How It Started?

This little guide is created for myself and anyone who might find it useful since I personally had difficulty finding learning materials on the Hainan language in English.

I didn’t start learning Hainanese because I wanted to get back in touch with my roots. I’m not sentimental like that. lol I had simply wanted to have calm phone-calls with my mother without them devolving into pointless arguments. We both like to have the final say. By chance, I realized that when we have clear roles of learner and teacher, the ego struggle eased. My retorts are less aggressive, and actually comical in broken Hainanese.

Though I wasn’t surprised that literature on the language was scarce, I was shocked by just how scarce they were. Especially when compared to Korean, the language which I built my career on.

Most English resources I came across were academic.
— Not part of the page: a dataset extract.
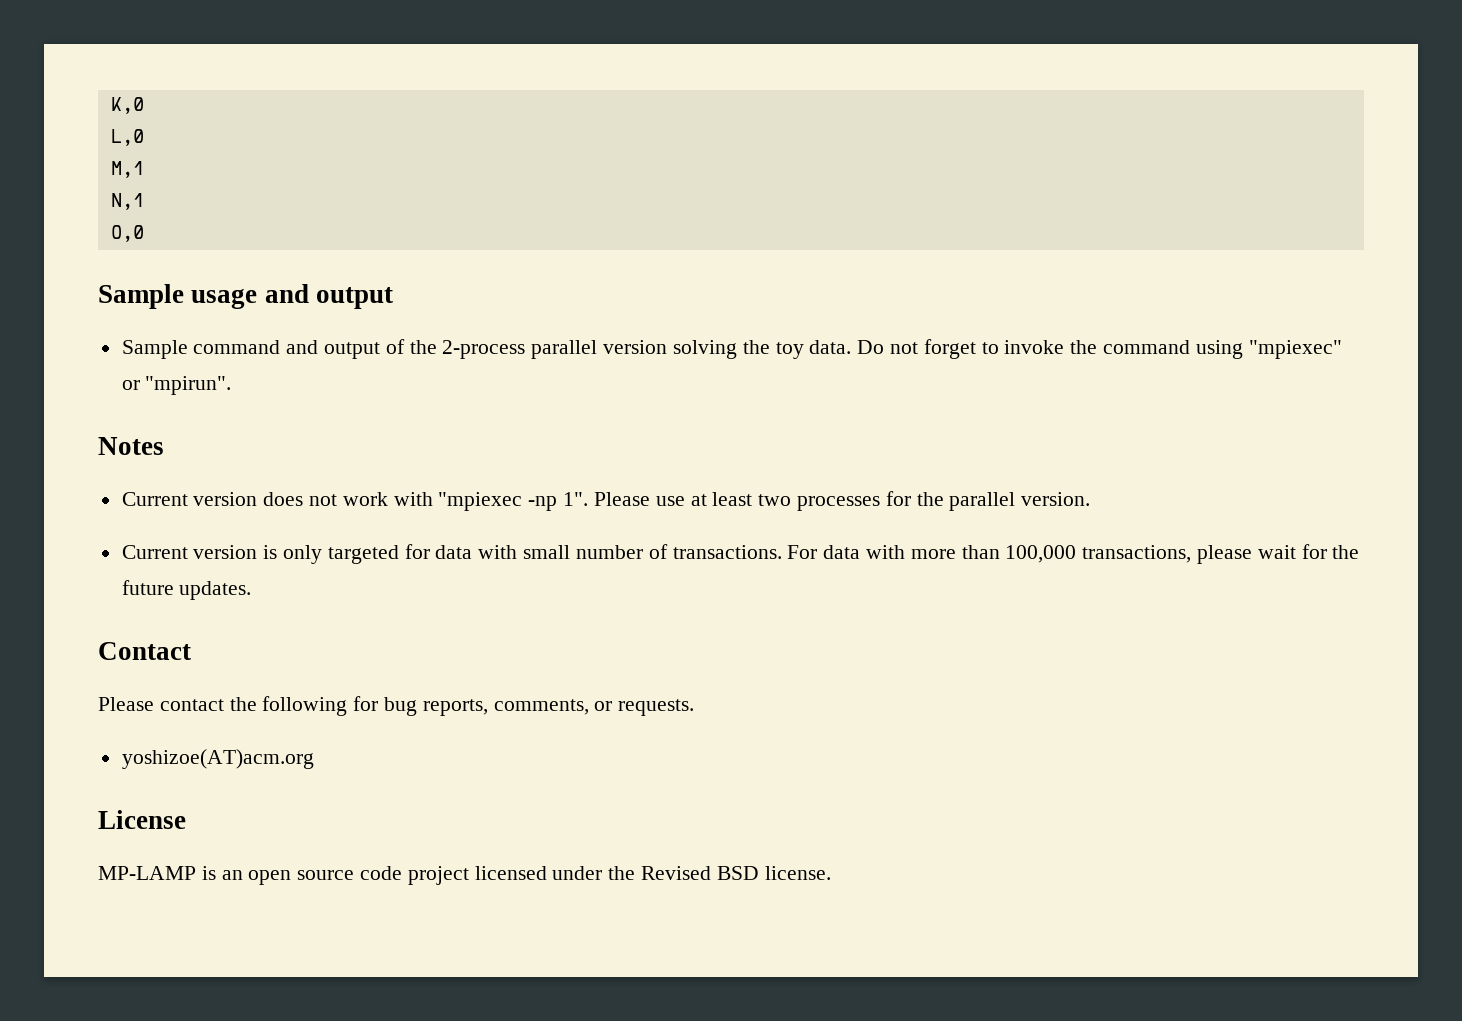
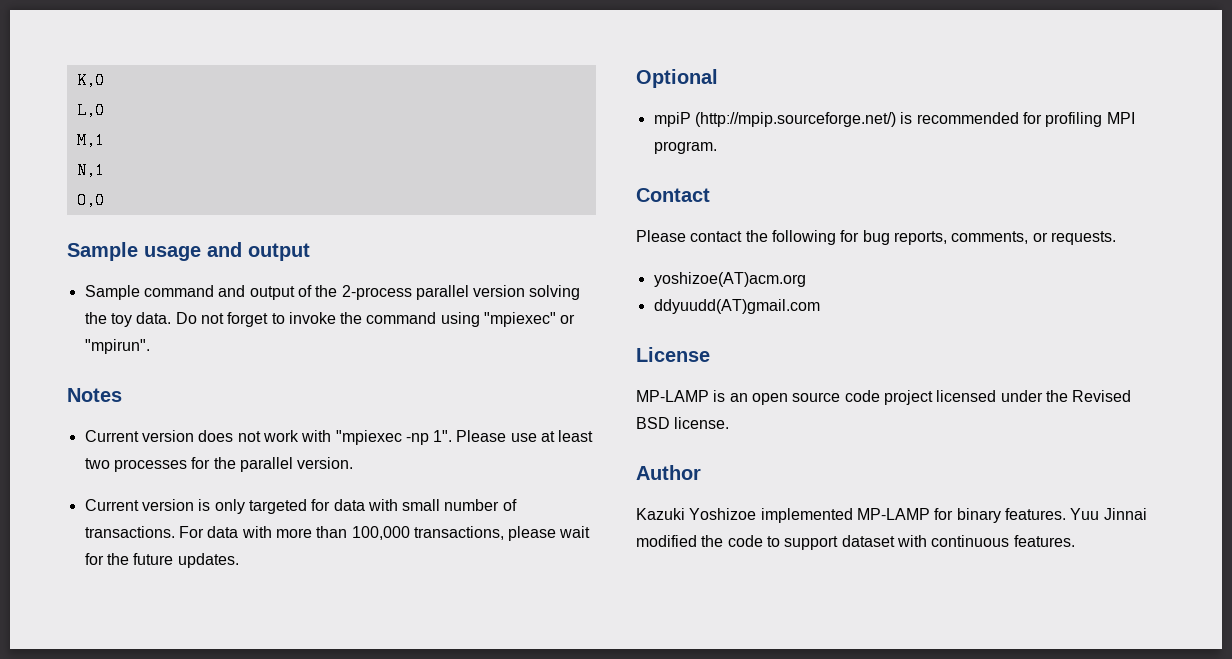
(252, 590) none -> [636,69,718,88] [653,112,1135,127] [653,141,717,154] // Optional // mpiP (http://mpip.sourceforge.net/) is recommended for profiling MPI program.
(314, 759) none -> [653,299,820,314] // ddyuudd(AT)gmail.com
(831, 873) none -> [636,465,701,480] [636,508,1147,523] [636,535,1075,550] // Author // Kazuki Yoshizoe implemented MP-LAMP for binary features. Yuu Jinnai modified the code to support dataset with continuous features.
Interestingly, they often quote the Japanese linguistics scholar Mantaro Hashimoto, whose work dates back to 1939! He explained his methodology which included this text:

I started my study immediately after their arrival in Japan, which I had been expecting. During four months I recorded about 6,000 colloquial words and phrases, and noted carefully the type of articulation of each morpheme. Mr. Wui lived in my house for two months, July and August of 1959, and showed an unflagging spirit of co-operation. During this period I gathered about 300 pages of colloquial sentences, forming a manuscript "Materials for the Study of Hainanese (海 南 語 料)". I was able to make clear the basic structure of colloquial Hainanese in its sound system, its vocaculary and its grammar. 

In my learning journey, it is bittersweet that many existing literature about the Hainan language quote 2 non-Chinese persons, Carl C. Jeremiassen and  Mantaro Hashimoto.

Personally, there are a few challenges, like transcribing Hainanese pronunciation and recording the different variations of the Hainan language. My mother speaks Wenchang Hainan language, so this guide will start from there, but is very much a work in progress.